Teaching FlowEnricher to Spot Weirdos: Isolation Forest Joins the Party

tl;dr: We added unsupervised anomaly detection to FlowEnricher using an Isolation Forest microservice. It scores per-IP behavior in real time and helps catch stealthy port scans and low-and-slow DoS bursts that signatures miss. Yeap, Machine Learning in netflows.

Why Isolation Forest?

Rule engines are great at “known patterns.” But attackers get creative. Isolation Forest learns what’s normal for your network and flags outliers—no labels required.

How it works

  • FlowEnricher aggregates flows per source and builds compact feature vectors (packets/sec, bytes/sec, unique destinations, SYN ratio, entropies…).

  • Vectors are POSTed to a tiny Python service (FastAPI + scikit-learn). It maintains an Isolation Forest model.

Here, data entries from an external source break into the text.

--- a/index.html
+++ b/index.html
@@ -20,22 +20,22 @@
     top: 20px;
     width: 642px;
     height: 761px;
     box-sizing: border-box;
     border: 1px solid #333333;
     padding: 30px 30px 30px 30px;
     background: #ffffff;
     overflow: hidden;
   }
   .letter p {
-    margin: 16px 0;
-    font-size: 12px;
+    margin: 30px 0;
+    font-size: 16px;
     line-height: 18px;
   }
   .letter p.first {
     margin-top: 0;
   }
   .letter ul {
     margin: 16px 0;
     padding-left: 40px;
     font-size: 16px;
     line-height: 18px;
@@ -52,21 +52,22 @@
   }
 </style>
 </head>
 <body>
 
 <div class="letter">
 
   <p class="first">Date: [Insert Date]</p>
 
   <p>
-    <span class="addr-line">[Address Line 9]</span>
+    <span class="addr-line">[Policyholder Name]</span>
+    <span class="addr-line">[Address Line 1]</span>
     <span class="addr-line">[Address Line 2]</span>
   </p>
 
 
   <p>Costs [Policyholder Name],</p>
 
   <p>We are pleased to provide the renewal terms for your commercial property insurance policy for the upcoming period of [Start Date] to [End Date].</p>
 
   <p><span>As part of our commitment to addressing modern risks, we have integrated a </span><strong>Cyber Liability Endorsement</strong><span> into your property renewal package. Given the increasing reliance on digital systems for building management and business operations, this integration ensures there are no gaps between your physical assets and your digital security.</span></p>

  • The service replies with an anomaly score (0..1). FlowEnricher can log it, visualize it in ClickHouse, or use it directly in rules.

High-level architecture
NetFlow/IPFIX –> flowenricher (Go)  –> Detector
– enrichment (ASN/GeoIP/PTR/SNMP) -> ClickHouse
– feature extraction per window -> POST to ML scorer /score
– receives ml_score -> feed into detection engine
– detection rules can use Isolation Forest alongside rule conditions

Ops, not research

  • No GPU, no massive frameworks. A ~30MB container scores vectors in sub-millisecond time.

  • Retraining is cheap: point it at a rolling baseline every 5–15 minutes.

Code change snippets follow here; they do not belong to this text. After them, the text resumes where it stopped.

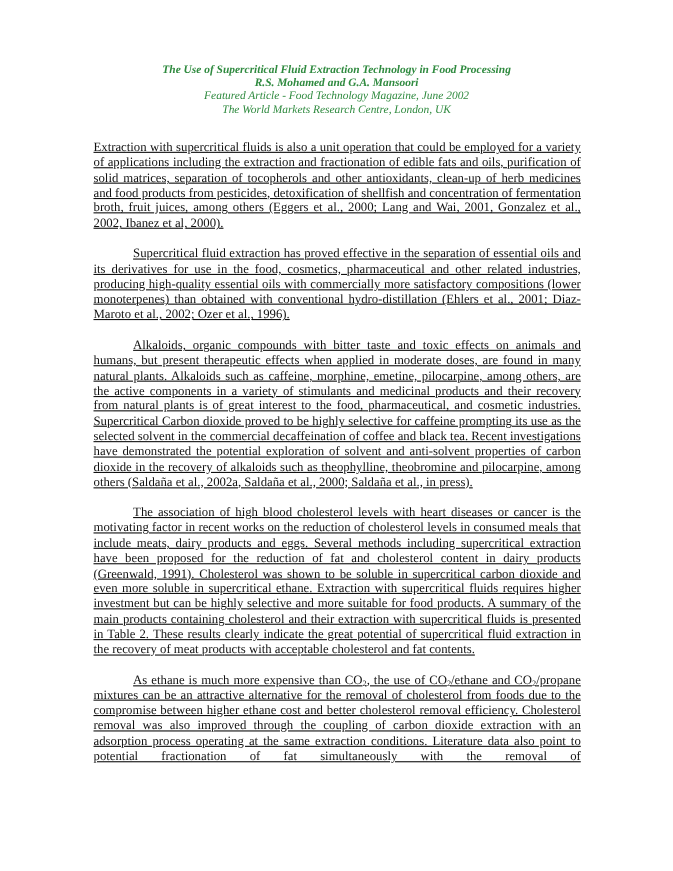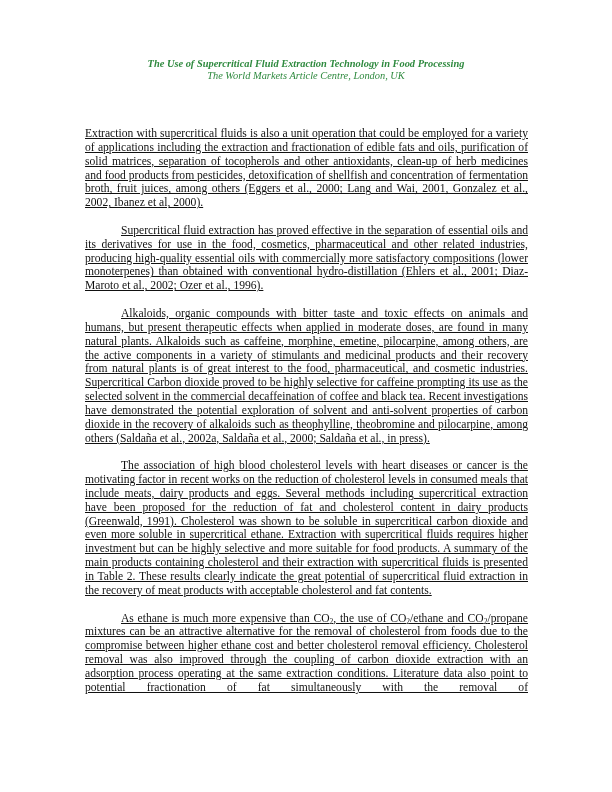--- a/index.html
+++ b/index.html
@@ -52,21 +52,23 @@
       font-size: 7.5px;
       vertical-align: -2px;
       line-height: 0;
     }
   </style>
 </head>
 <body>
 
 <div class="header" style="color: rgb(47, 138, 63);">
   <div class="bold">The Use of Supercritical Fluid Extraction Technology in Food Processing</div>
-  <div>The World Markets Article Centre, London, UK</div>
+  <div class="bold">R.S. Mohamed and G.A. Mansoori</div>
+  <div>Featured Article - Food Technology Magazine, June 2002</div>
+  <div>The World Markets Research Centre, London, UK</div>
 </div>
 
 <div class="body-text">
   <p>Extraction with supercritical fluids is also a unit operation that could be employed for a variety of applications including the extraction and fractionation of edible fats and oils, purification of solid matrices, separation of tocopherols and other antioxidants, clean-up of herb medicines and food products from pesticides, detoxification of shellfish and concentration of fermentation broth, fruit juices, among others (Eggers et al., 2000; Lang and Wai, 2001, Gonzalez et al., 2002, Ibanez et al, 2000).</p>
   <p class="indent">Supercritical fluid extraction has proved effective in the separation of essential oils and its derivatives for use in the food, cosmetics, pharmaceutical and other related industries, producing high-quality essential oils with commercially more satisfactory compositions (lower monoterpenes) than obtained with conventional hydro-distillation (Ehlers et al., 2001; Diaz-Maroto et al., 2002; Ozer et al., 1996).</p>
   <p class="indent">Alkaloids, organic compounds with bitter taste and toxic effects on animals and humans, but present therapeutic effects when applied in moderate doses, are found in many natural plants.  Alkaloids such as caffeine, morphine, emetine, pilocarpine, among others, are the active components in a variety of stimulants and medicinal products and their recovery from natural plants is of great interest to the food, pharmaceutical, and cosmetic industries. Supercritical Carbon dioxide proved to be highly selective for caffeine prompting its use as the selected solvent in the commercial decaffeination of coffee and black tea.  Recent investigations have demonstrated the potential exploration of solvent and anti-solvent properties of carbon dioxide in the recovery of alkaloids such as theophylline, theobromine and pilocarpine, among others (Saldaña et al., 2002a, Saldaña et al., 2000; Saldaña et al., in press).</p>
   <p class="indent">The association of high blood cholesterol levels with heart diseases or cancer is the motivating factor in recent works on the reduction of cholesterol levels in consumed meals that include meats, dairy products and eggs.  Several methods including supercritical extraction have been proposed for the reduction of fat and cholesterol content in dairy products (Greenwald, 1991). Cholesterol was shown to be soluble in supercritical carbon dioxide and even more soluble in supercritical ethane. Extraction with supercritical fluids requires higher investment but can be highly selective and more suitable for food products. A summary of the main products containing cholesterol and their extraction with supercritical fluids is presented in Table 2. These results clearly indicate the great potential of supercritical fluid extraction in the recovery of meat products with acceptable cholesterol and fat contents.</p>
   <p class="indent last-line-justify"><span>As ethane is much more expensive than CO</span><sub>2</sub><span>, the use of CO</span><sub>2</sub><span>/ethane and CO</span><sub>2</sub><span>/propane mixtures can be an attractive alternative for the removal of cholesterol from foods due to the compromise between higher ethane cost and better cholesterol removal efficiency. Cholesterol removal was also improved through the coupling of carbon dioxide extraction with an adsorption process operating at the same extraction conditions. Literature data also point to potential fractionation of fat simultaneously with the removal of</span></p>
 </div>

  • It’s optional—feature-flagged and hot-reloadable. You can A/B it alongside the classic rules.

What it catches well

  • Horizontal scans: one source, many destinations → high uniqueness + entropy.

  • Vertical scans: many ports on one host → high unique ports, SYN ratio.

  • Weird mixes: atypical packet sizes / protocol shares.

What it won’t solve

  • Encrypted exfiltration that mimics business traffic perfectly (no silver bullets).

  • Poor baselines (train on clean intervals!).